IL-1β Induces the Rapid Secretion of the Antimicrobial Protein IL-26 from Th17 Cells.

David I Weiss1,2, Feiyang Ma2,3, Alexander A Merleev4, Emanual Maverakis4, Michel Gilliet5, Samuel J Balin1, Bryan D Bryson6, Maria Teresa Ochoa7, Matteo Pellegrini1,3, Barry R Bloom8, Robert L Modlin9,10.   

Abstract

Th17 cells play a critical role in the adaptive immune response against extracellular bacteria, and the possible mechanisms by which they can protect against infection are of particular interest. In this study, we describe, to our knowledge, a novel IL-1β dependent pathway for secretion of the antimicrobial peptide IL-26 from human Th17 cells that is independent of and more rapid than classical TCR activation.
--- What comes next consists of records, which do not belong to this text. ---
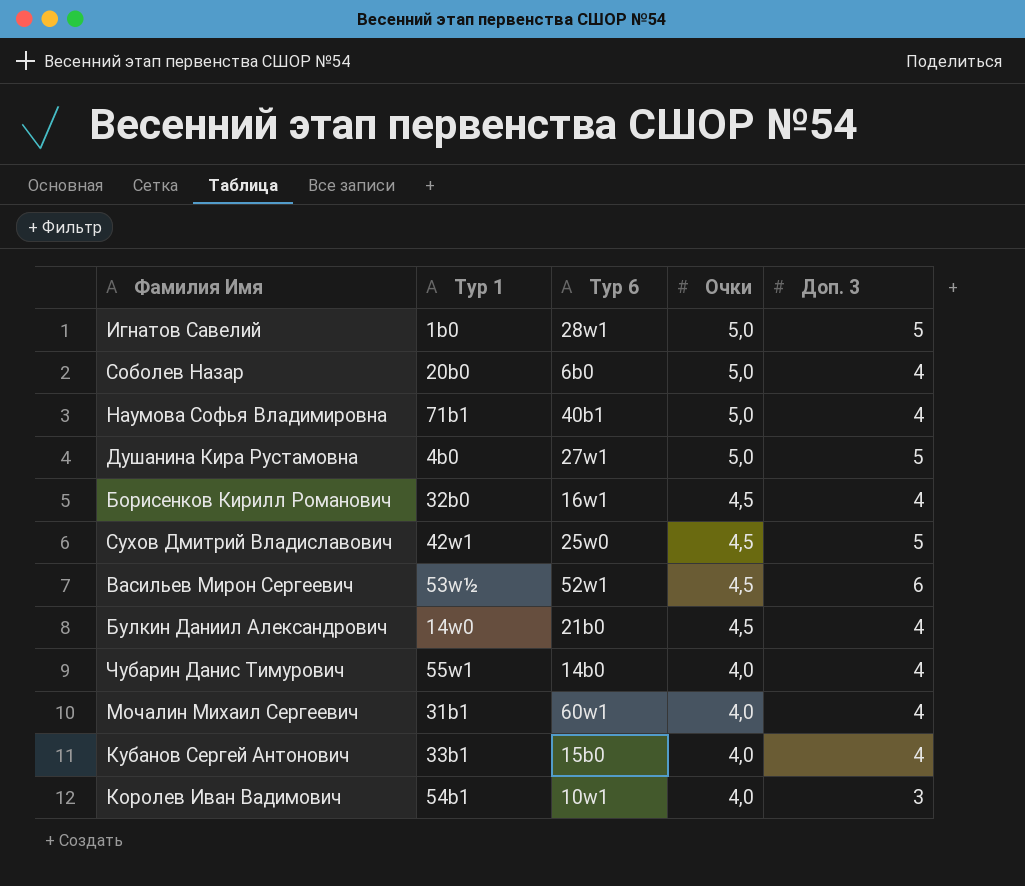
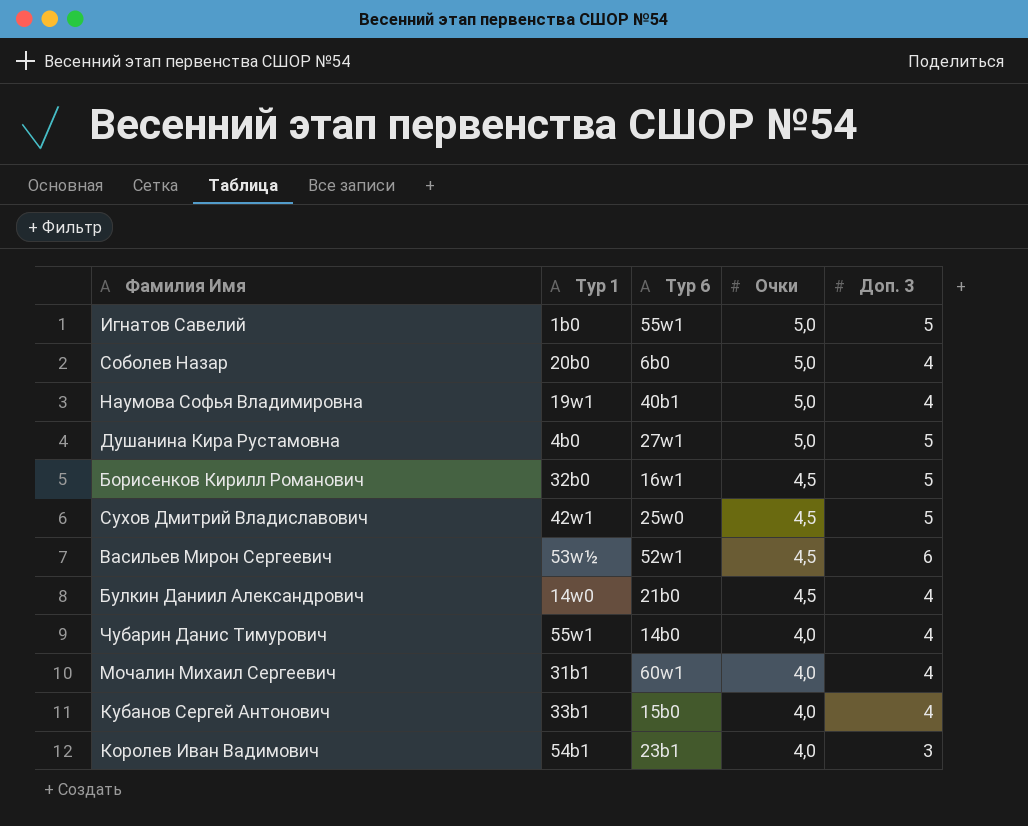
Игнатов Савелий | Тур 6: 28w1 -> 55w1
Наумова Софья Владимировна | Тур 1: 71b1 -> 19w1
Борисенков Кирилл Романович | Доп. 3: 4 -> 5
Королев Иван Вадимович | Тур 6: 10w1 -> 23b1

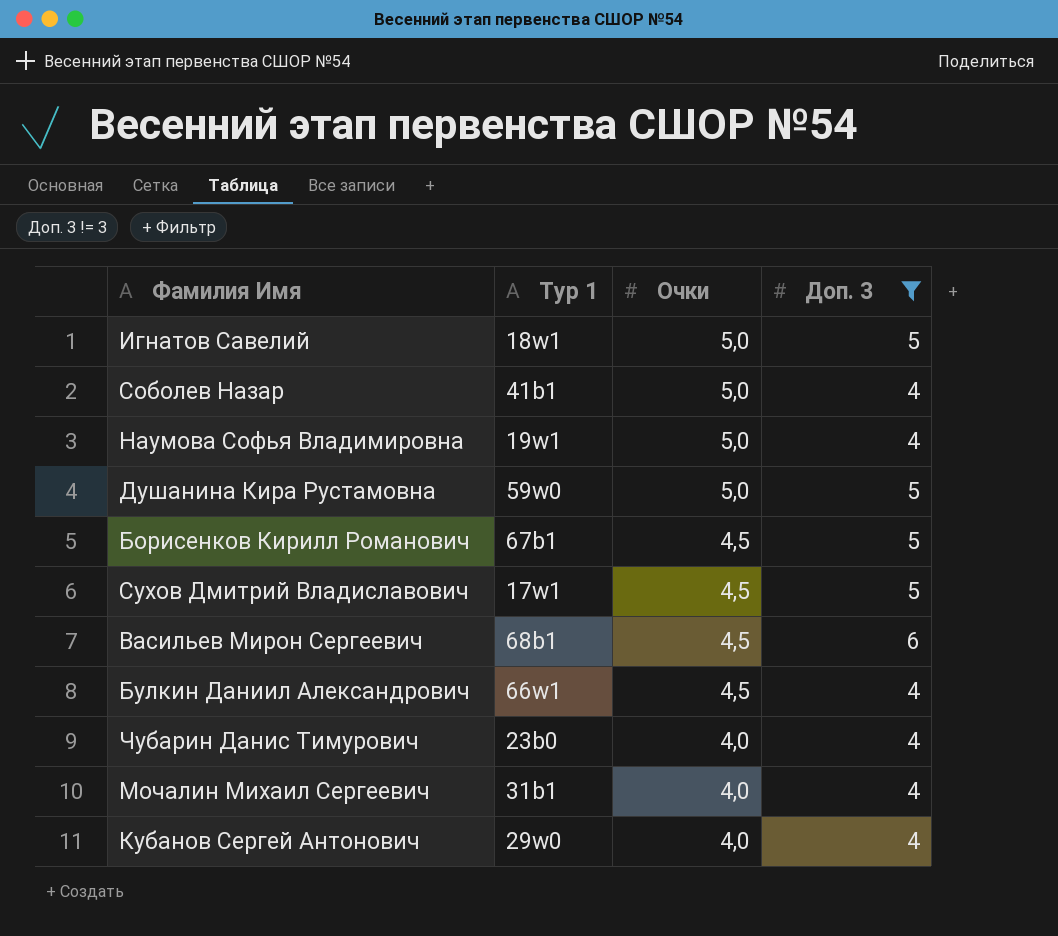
filter: none -> Доп. 3 != 3
column Тур 6 | position: 3 -> none
Игнатов Савелий | Тур 1: 1b0 -> 18w1
Соболев Назар | Тур 1: 20b0 -> 41b1
Душанина Кира Рустамовна | Тур 1: 4b0 -> 59w0
Борисенков Кирилл Романович | Тур 1: 32b0 -> 67b1
Сухов Дмитрий Владиславович | Тур 1: 42w1 -> 17w1
Васильев Мирон Сергеевич | Тур 1: 53w½ -> 68b1
Булкин Даниил Александрович | Тур 1: 14w0 -> 66w1
Чубарин Данис Тимурович | Тур 1: 55w1 -> 23b0
Кубанов Сергей Антонович | Тур 1: 33b1 -> 29w0

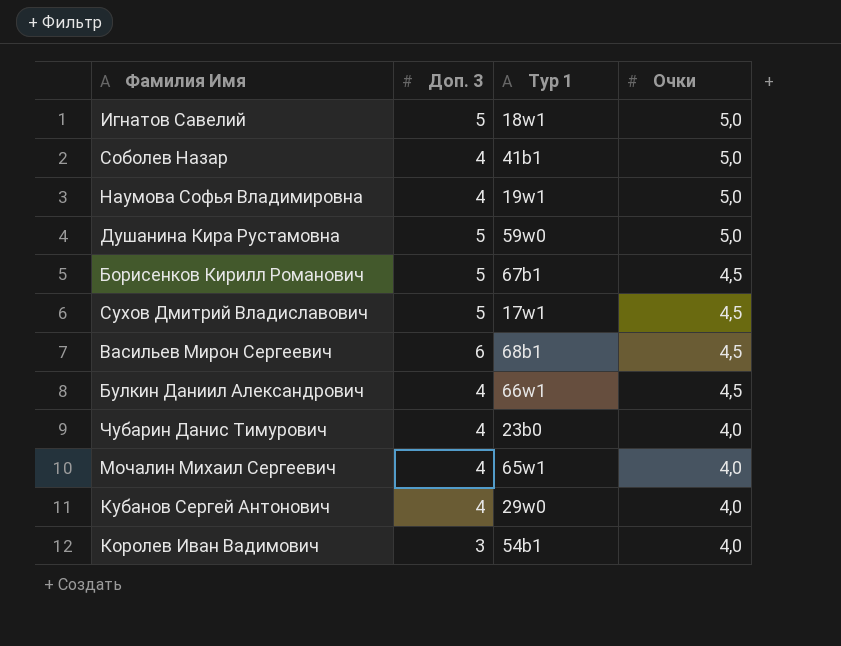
filter: Доп. 3 != 3 -> none
column Доп. 3 | position: 4 -> 2
Мочалин Михаил Сергеевич | Тур 1: 31b1 -> 65w1

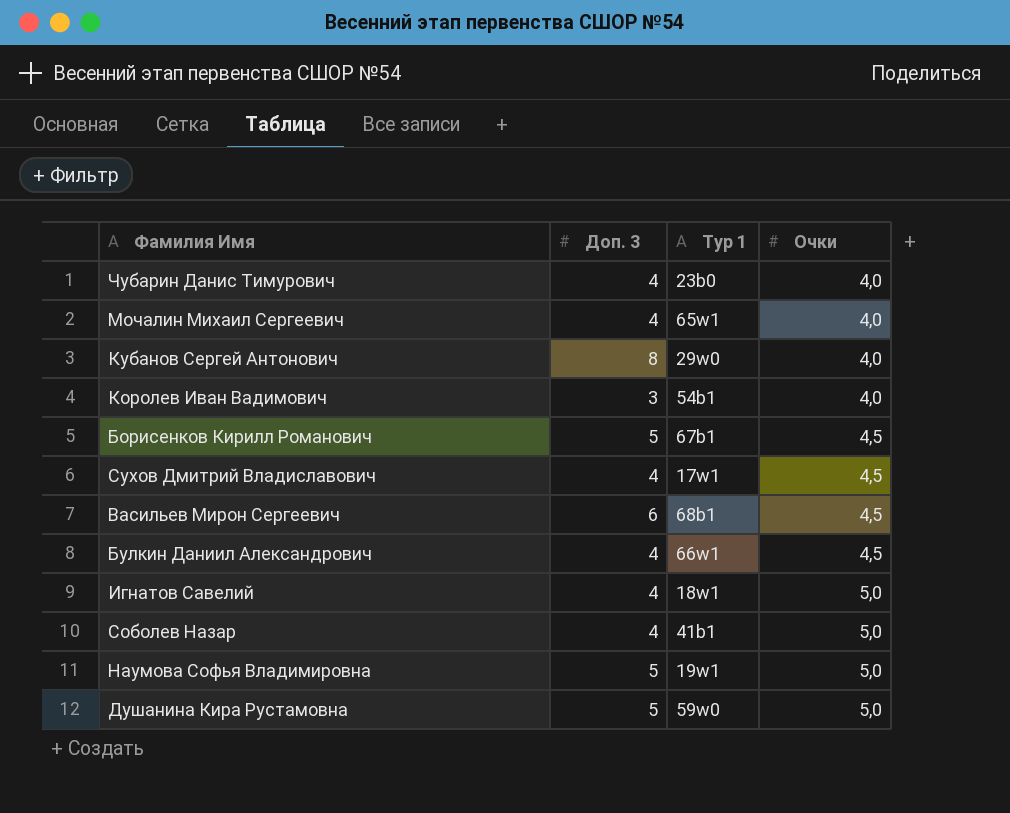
row order: Очки descending -> Очки ascending
Кубанов Сергей Антонович | Доп. 3: 4 -> 8
Сухов Дмитрий Владиславович | Доп. 3: 5 -> 4
Игнатов Савелий | Доп. 3: 5 -> 4
Наумова Софья Владимировна | Доп. 3: 4 -> 5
We find that IL-26 is secreted 3 hours after treating PBMCs with Mycobacterium leprae as compared with 48 hours for IFN-γ and IL-17A. IL-1β was required for microbial ligand induction of IL-26 and was sufficient to stimulate IL-26 release from Th17 cells. Only IL-1RI+ Th17 cells responded to IL-1β, inducing an NF-κB-regulated transcriptome. Finally, supernatants from IL-1β-treated memory T cells killed Escherichia coli in an IL-26-dependent manner. These results identify a mechanism by which human IL-1RI+ "antimicrobial Th17 cells" can be rapidly activated by IL-1β as part of the innate immune response to produce IL-26 to kill extracellular bacteria.
Copyright © 2019 by The American Association of Immunologists, Inc.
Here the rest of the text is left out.